Every entry, start to finish, should be printed verbatim without pictures.

DATA FOR THIS EXERCISE section start

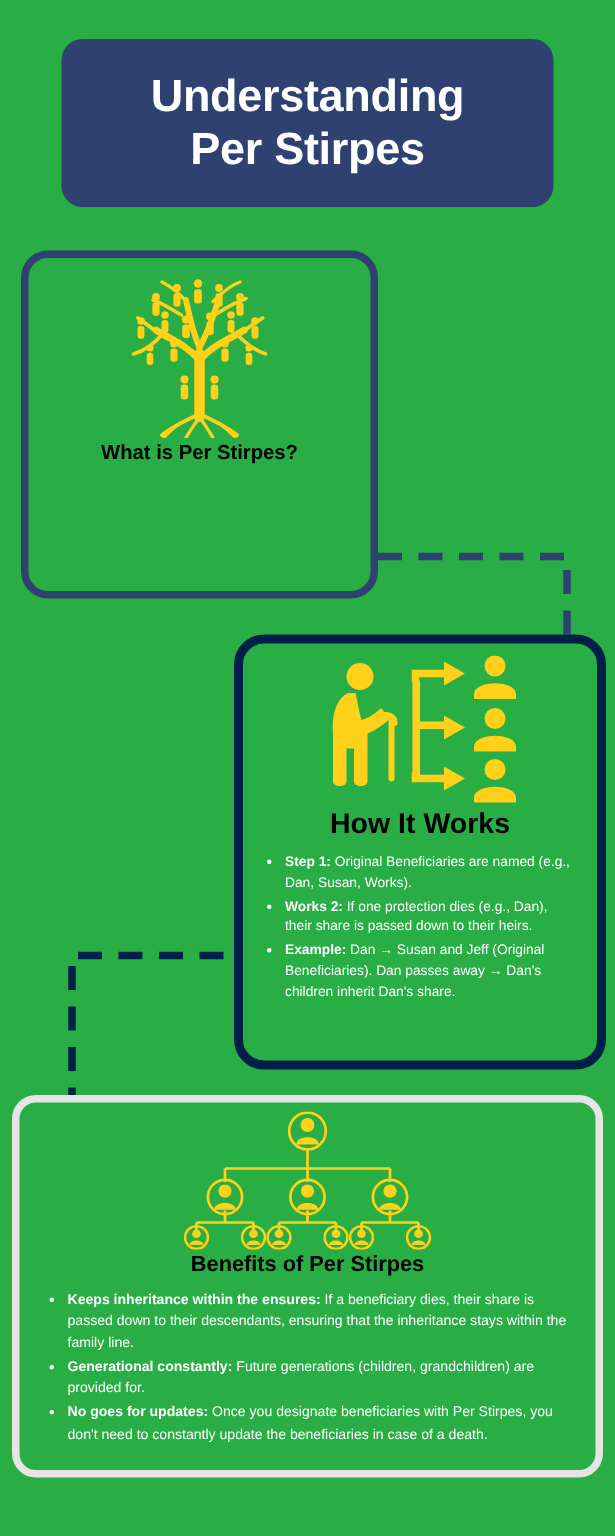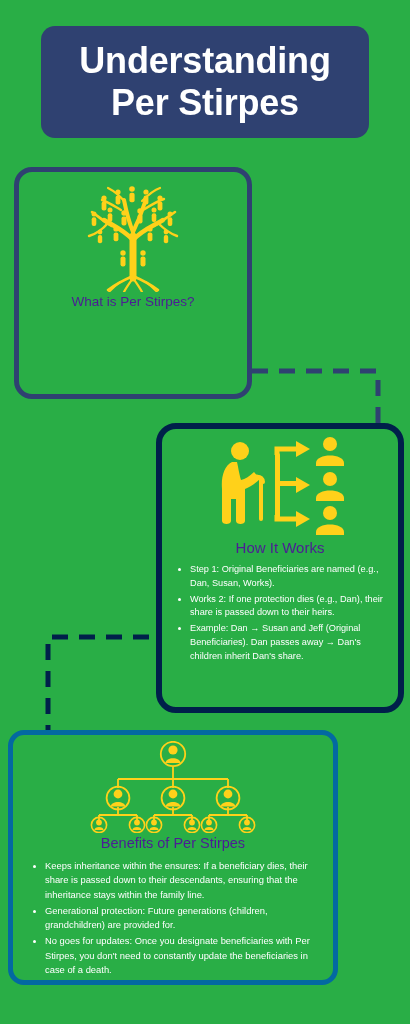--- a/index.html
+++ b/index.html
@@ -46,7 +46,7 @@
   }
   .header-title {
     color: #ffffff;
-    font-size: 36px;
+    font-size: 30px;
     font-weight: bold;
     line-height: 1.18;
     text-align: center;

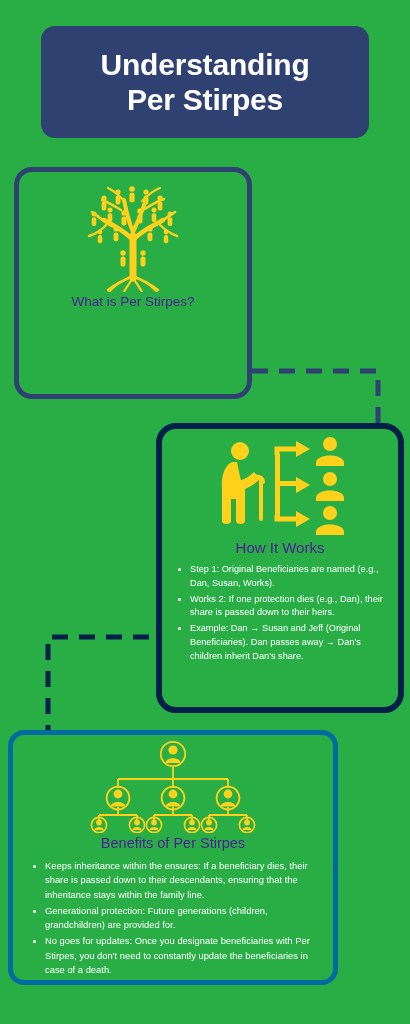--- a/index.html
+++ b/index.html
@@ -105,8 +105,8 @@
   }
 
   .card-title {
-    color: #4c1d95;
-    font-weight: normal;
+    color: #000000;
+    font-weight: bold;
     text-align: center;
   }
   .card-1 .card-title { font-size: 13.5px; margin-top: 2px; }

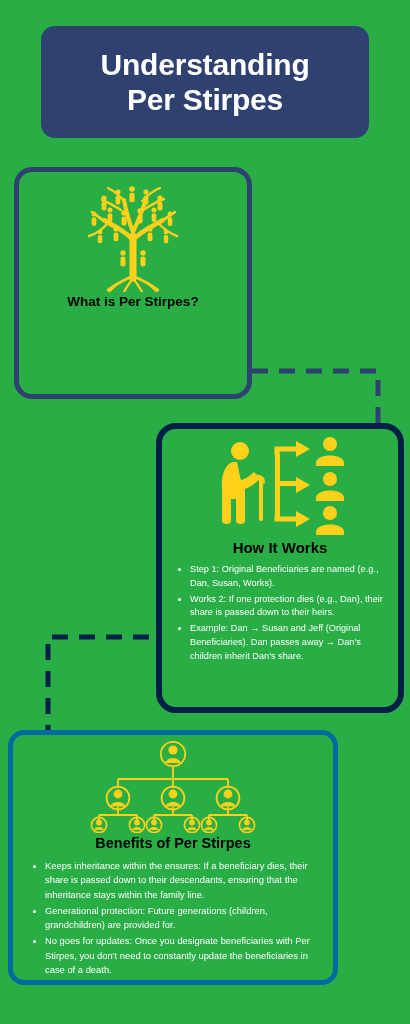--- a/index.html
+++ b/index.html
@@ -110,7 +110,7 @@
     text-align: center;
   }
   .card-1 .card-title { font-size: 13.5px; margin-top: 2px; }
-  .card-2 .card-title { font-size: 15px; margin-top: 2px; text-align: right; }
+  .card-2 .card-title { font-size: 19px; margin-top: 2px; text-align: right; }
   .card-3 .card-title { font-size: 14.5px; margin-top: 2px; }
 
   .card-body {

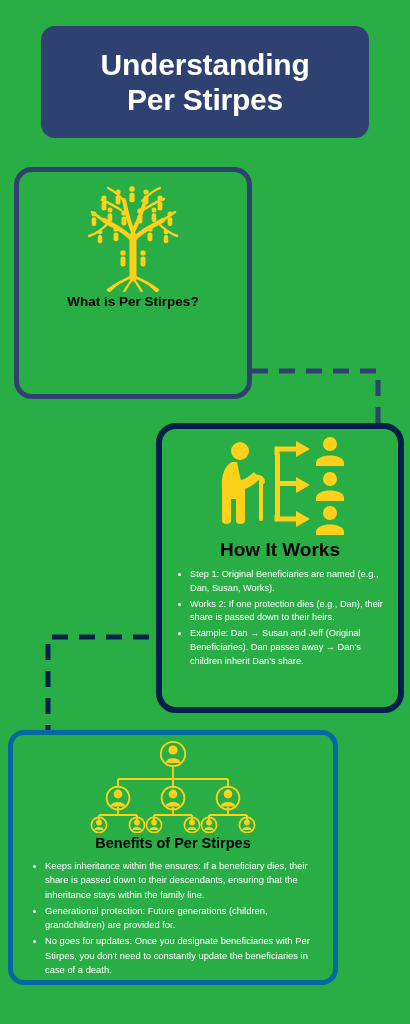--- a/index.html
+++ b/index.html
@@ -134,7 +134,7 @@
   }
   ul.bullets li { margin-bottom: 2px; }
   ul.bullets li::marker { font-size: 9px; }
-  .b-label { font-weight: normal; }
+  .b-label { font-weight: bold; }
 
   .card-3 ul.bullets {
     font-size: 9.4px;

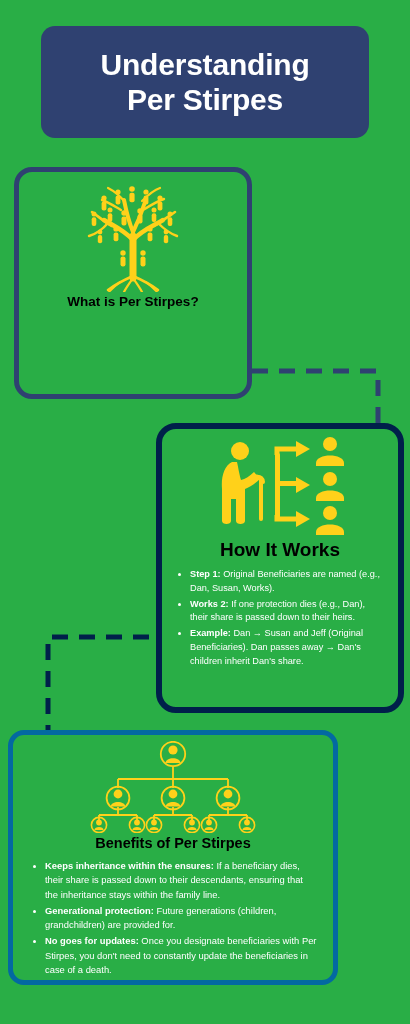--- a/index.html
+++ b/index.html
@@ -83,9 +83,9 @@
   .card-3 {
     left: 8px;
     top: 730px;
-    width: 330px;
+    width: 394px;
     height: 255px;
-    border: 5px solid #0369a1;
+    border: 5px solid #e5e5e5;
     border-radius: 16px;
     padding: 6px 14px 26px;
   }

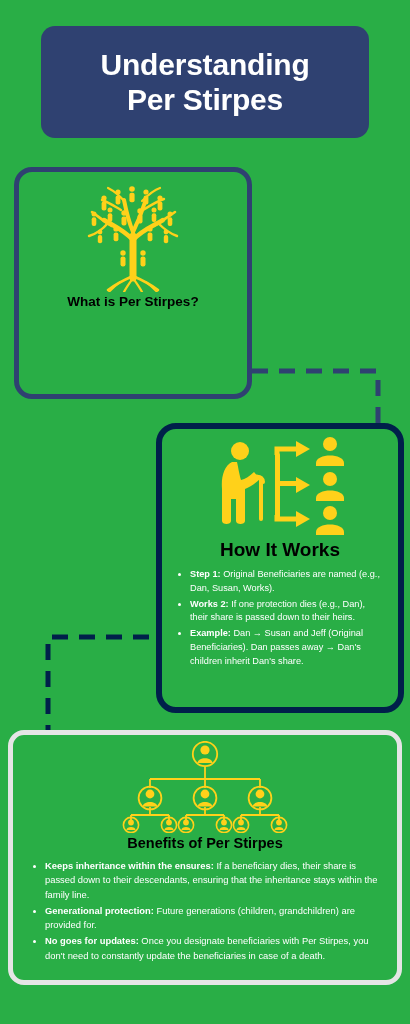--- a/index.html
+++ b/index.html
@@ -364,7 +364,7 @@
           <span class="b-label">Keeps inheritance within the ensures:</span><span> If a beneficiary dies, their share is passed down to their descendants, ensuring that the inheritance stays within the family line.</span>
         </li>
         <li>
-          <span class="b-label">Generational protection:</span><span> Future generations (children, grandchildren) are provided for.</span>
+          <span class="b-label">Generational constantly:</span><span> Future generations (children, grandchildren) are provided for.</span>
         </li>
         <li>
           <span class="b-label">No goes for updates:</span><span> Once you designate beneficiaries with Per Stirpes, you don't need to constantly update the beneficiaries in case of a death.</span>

DATA FOR THIS EXERCISE section end

WRITTEN ANSWER:
--- a/index.html
+++ b/index.html
@@ -46,7 +46,7 @@
   }
   .header-title {
     color: #ffffff;
-    font-size: 36px;
+    font-size: 30px;
     font-weight: bold;
     line-height: 1.18;
     text-align: center;

--- a/index.html
+++ b/index.html
@@ -105,8 +105,8 @@
   }
 
   .card-title {
-    color: #4c1d95;
-    font-weight: normal;
+    color: #000000;
+    font-weight: bold;
     text-align: center;
   }
   .card-1 .card-title { font-size: 13.5px; margin-top: 2px; }

--- a/index.html
+++ b/index.html
@@ -110,7 +110,7 @@
     text-align: center;
   }
   .card-1 .card-title { font-size: 13.5px; margin-top: 2px; }
-  .card-2 .card-title { font-size: 15px; margin-top: 2px; text-align: right; }
+  .card-2 .card-title { font-size: 19px; margin-top: 2px; text-align: right; }
   .card-3 .card-title { font-size: 14.5px; margin-top: 2px; }
 
   .card-body {

--- a/index.html
+++ b/index.html
@@ -134,7 +134,7 @@
   }
   ul.bullets li { margin-bottom: 2px; }
   ul.bullets li::marker { font-size: 9px; }
-  .b-label { font-weight: normal; }
+  .b-label { font-weight: bold; }
 
   .card-3 ul.bullets {
     font-size: 9.4px;

--- a/index.html
+++ b/index.html
@@ -83,9 +83,9 @@
   .card-3 {
     left: 8px;
     top: 730px;
-    width: 330px;
+    width: 394px;
     height: 255px;
-    border: 5px solid #0369a1;
+    border: 5px solid #e5e5e5;
     border-radius: 16px;
     padding: 6px 14px 26px;
   }

--- a/index.html
+++ b/index.html
@@ -364,7 +364,7 @@
           <span class="b-label">Keeps inheritance within the ensures:</span><span> If a beneficiary dies, their share is passed down to their descendants, ensuring that the inheritance stays within the family line.</span>
         </li>
         <li>
-          <span class="b-label">Generational protection:</span><span> Future generations (children, grandchildren) are provided for.</span>
+          <span class="b-label">Generational constantly:</span><span> Future generations (children, grandchildren) are provided for.</span>
         </li>
         <li>
           <span class="b-label">No goes for updates:</span><span> Once you designate beneficiaries with Per Stirpes, you don't need to constantly update the beneficiaries in case of a death.</span>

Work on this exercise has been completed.